Mark word frequency based on Paul Nation BNC+COCA 25k wordfamily list.
authorOleksandr Gavenko <gavenkoa@gmail.com>
Fri, 21 Jul 2023 23:23:31 +0300
changeset 1347 272ec25b6f12
parent 1346 e315df384eef
child 1348 8f1c99471195
Mark word frequency based on Paul Nation BNC+COCA 25k wordfamily list.
Makefile
py/gadict_c5.py
py/gadict_freq.py
py/gadict_srs_anki.py
www/HACKING.rst
--- a/Makefile	Fri Jul 21 23:19:15 2023 +0300
+++ b/Makefile	Fri Jul 21 23:23:31 2023 +0300
@@ -508,6 +508,8 @@
 $(1)_DEP += $(4)
 endef
 
+FREQLIST_OPT += -grp:'wordlist/pn25k/basewrd*.txt'
+
 # For gadict_voa.
 $(eval $(call FREQ_MACRO,VOA_FREQLIST,freq,GSL,wordlist/gsl.freq))
 $(eval $(call FREQ_MACRO,VOA_FREQLIST,freq,AWL,wordlist/awl.freq))

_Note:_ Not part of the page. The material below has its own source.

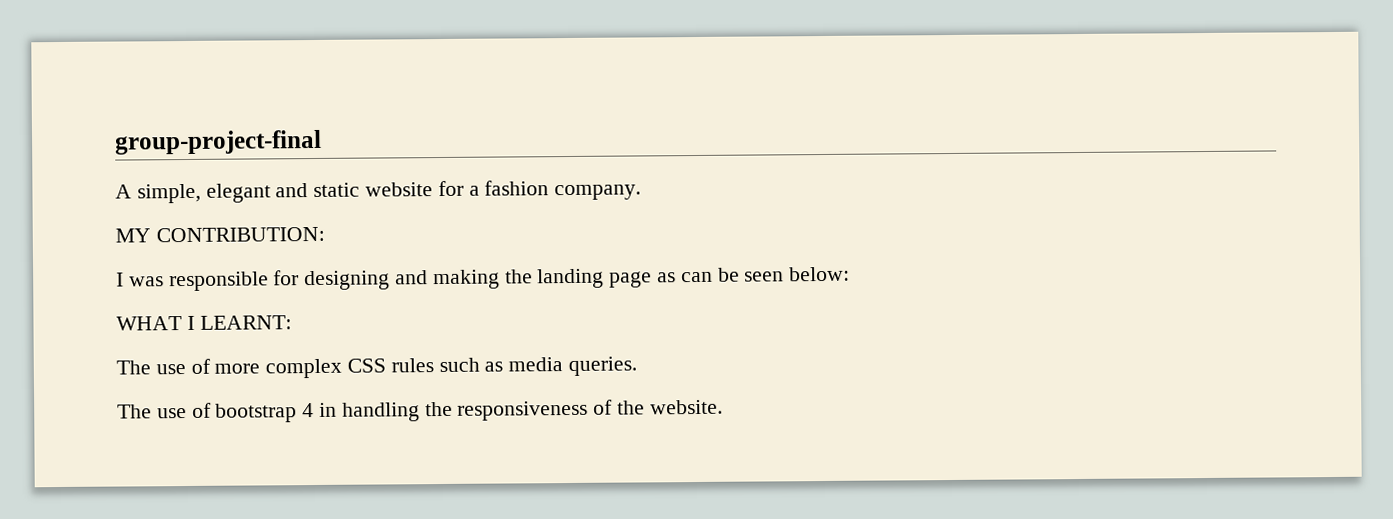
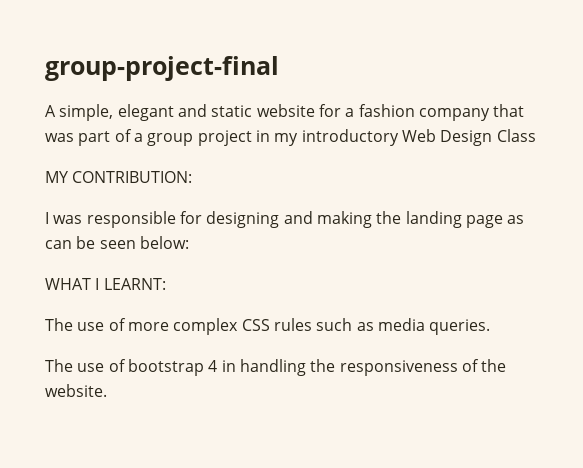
[554,184,642,201] company. -> [418,104,525,121] [45,129,536,146] company that was part of a group project in my introductory Web Design Class

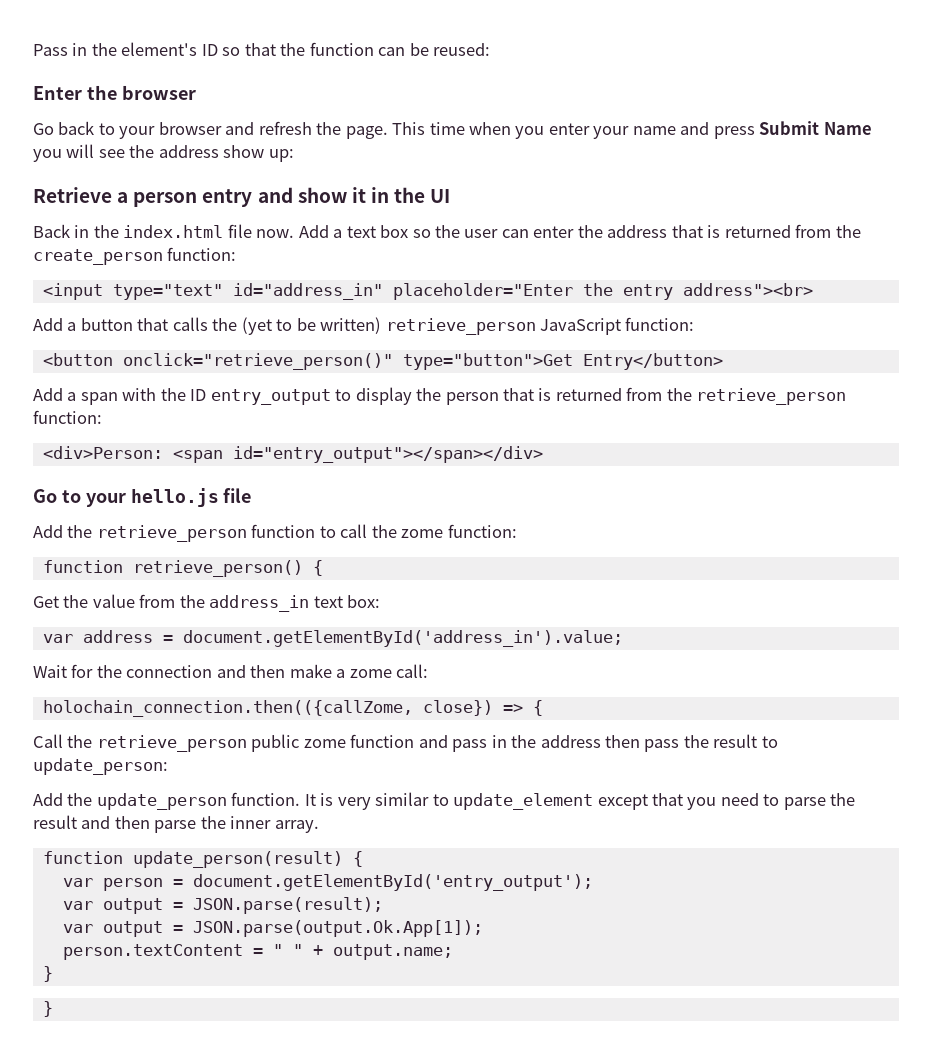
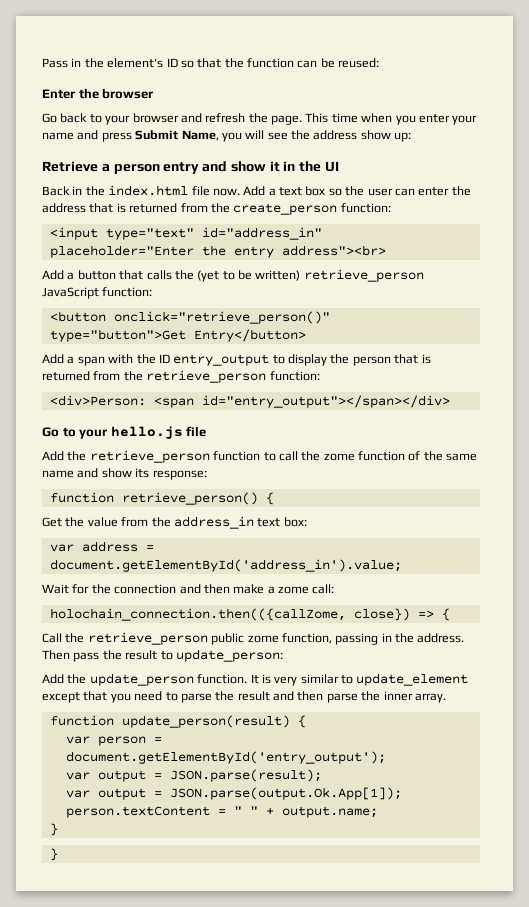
[823,122,872,135] Name -> [181,130,219,141] Name,
[447,524,517,538] function: -> [358,451,478,461] [42,468,207,480] function of the same name and show its response:
[350,734,641,752] function and pass in the address then -> [281,633,465,645] [42,650,70,660] function, passing in the address. Then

--- a/py/gadict_c5.py	Fri Jul 21 23:19:15 2023 +0300
+++ b/py/gadict_c5.py	Fri Jul 21 23:23:31 2023 +0300
@@ -19,6 +19,8 @@
 ARG_LANG_RE = re.compile("-lang:(.+)")
 # -freq:var:TAG=FILE or -freq:freq:TAG=FILE
 ARG_FREQ_RE = re.compile("-freq:(freq|var):([^=]+)=(.+)")
+# -grp:GLOB
+ARG_GRP_RE = re.compile("-grp:(.+)")
 
 look_for_files = False
 for idx in range(1, len(sys.argv)):
@@ -49,6 +51,13 @@
                 wlist = parser.parse()
             FREQ_SOURCES.append((tag, set(wlist)))
             continue
+        m = ARG_GRP_RE.match(arg)
+        if m:
+            patt = m.group(1)
+            parser = gadict_freq.WordformGroupParser(patt)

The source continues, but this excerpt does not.